Please repeat, from the entries that follow, the lines from the one containing "payment terms: on receipt -> 7 days" through the one containing "tax: 7% = 417.34 -> 7% = 390.53" exactly, adding nothing.

**Excerpted records:**
◆ ◆ ◆
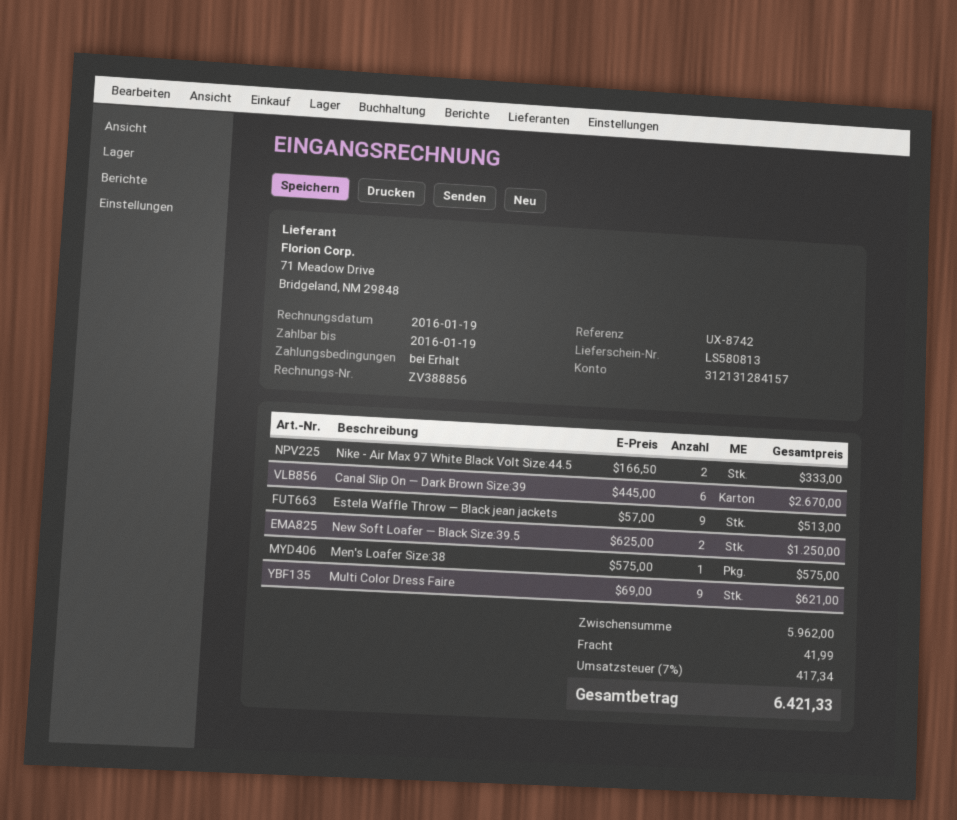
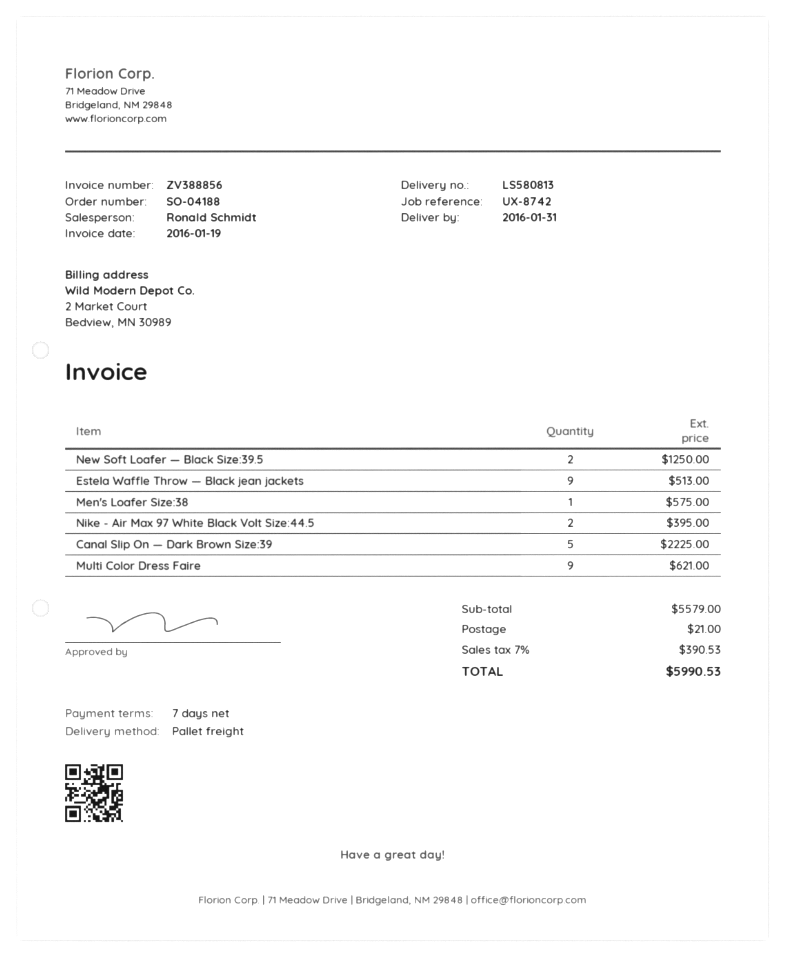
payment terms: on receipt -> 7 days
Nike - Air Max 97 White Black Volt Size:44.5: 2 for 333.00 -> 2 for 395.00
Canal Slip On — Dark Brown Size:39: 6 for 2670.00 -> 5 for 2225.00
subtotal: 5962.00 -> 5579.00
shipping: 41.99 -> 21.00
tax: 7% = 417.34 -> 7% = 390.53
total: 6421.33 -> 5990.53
◆ ◆ ◆
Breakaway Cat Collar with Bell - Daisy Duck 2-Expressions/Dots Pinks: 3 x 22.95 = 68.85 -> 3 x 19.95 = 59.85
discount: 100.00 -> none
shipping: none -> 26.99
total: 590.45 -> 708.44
◆ ◆ ◆
**Your solution:**
payment terms: on receipt -> 7 days
Nike - Air Max 97 White Black Volt Size:44.5: 2 for 333.00 -> 2 for 395.00
Canal Slip On — Dark Brown Size:39: 6 for 2670.00 -> 5 for 2225.00
subtotal: 5962.00 -> 5579.00
shipping: 41.99 -> 21.00
tax: 7% = 417.34 -> 7% = 390.53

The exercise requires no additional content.